Rag’n’Bone Man – ‘Human’ Review

Rory Graham’s debut album is at once modern and classic, fusing blues, hip-hop and vintage sounds with a pop attitude

Rory Graham has been honing his craft for 15 years, from his teens as rapper Rag’n’Bonez in his native Uckfield to open mic hero in nearby Brighton, where he began busting out one of the strongest modern blues vocals to ever shake the south coast. That it’s taken him this long to release his debut seems strange, but in many ways Graham’s story is similar to that of Paloma Faith – another homegrown talent who spent a decade knocking about with a 1950s-styled garage covers band, the Penetrators, before breaking through into megastardom. Although it took Faith a few albums to be noticed by the Brit Awards voting panel, Rag’n’Bone Man has already scored his first gong, the 2017 Critics Choice Award, following in the footsteps of James Bay, Sam Smith and Jack Garratt.

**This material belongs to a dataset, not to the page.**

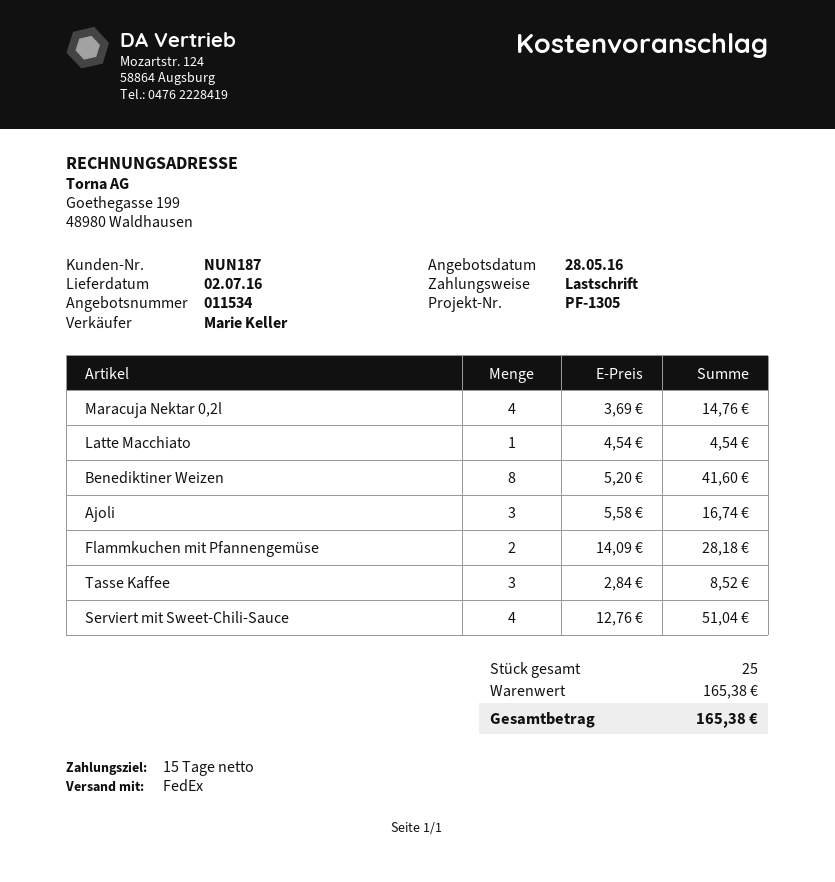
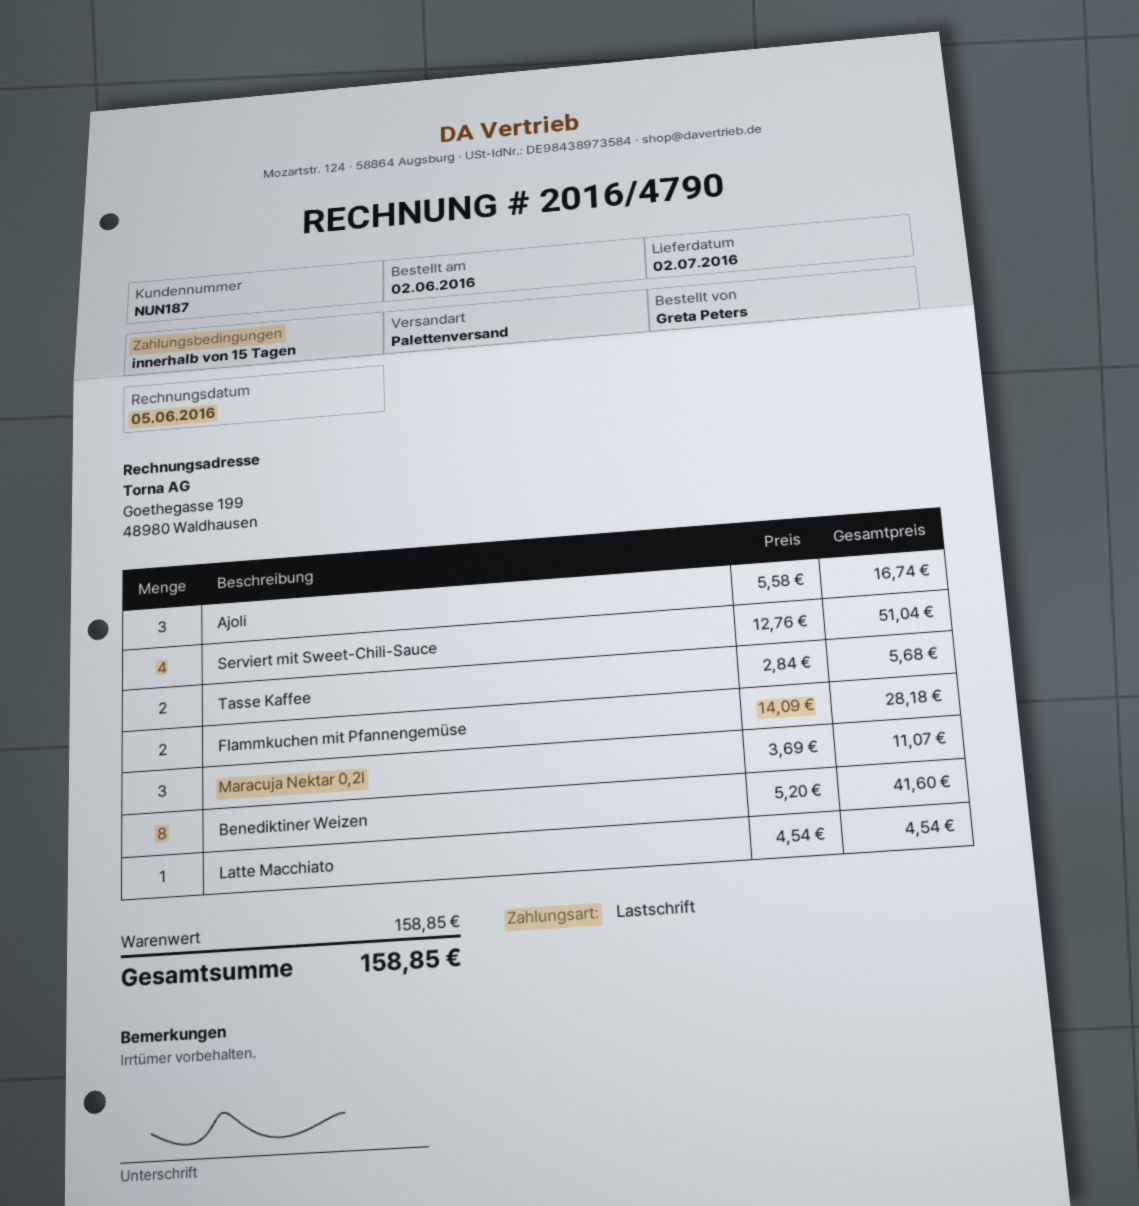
shipping method: FedEx -> pallet freight
Maracuja Nektar 0,2l: 4 x 3.69 = 14.76 -> 3 x 3.69 = 11.07
Tasse Kaffee: 3 x 2.84 = 8.52 -> 2 x 2.84 = 5.68
subtotal: 165.38 -> 158.85
total: 165.38 -> 158.85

Read More: Rag’n’Bone Man – The Full NME Cover Interview

‘Human’ references all three artists, from the sleek pop nous of Smith and the vintage nods of Bay to the experimental looping of Garratt. The heady title track melds all three, mixing up beats, blues and moody production, but it’s the brute force of his vocals that carries the record.

When it comes to big, belting choruses backed with equally sizeable orchestration, Graham doesn’t muck about. ‘Grace’ brings Memphis majesty into the mix and ‘Arrow’ smacks of Amy Winehouse at her sassiest, while ‘Be The Man’ has the easiness of an Ed Sheeran melody. ‘Die Easy’, a fully a capella track, is full of Delta Blues clichés that seem out of kilter with a guy from East Sussex, but Graham’s powerful voice just about manages to override the irony.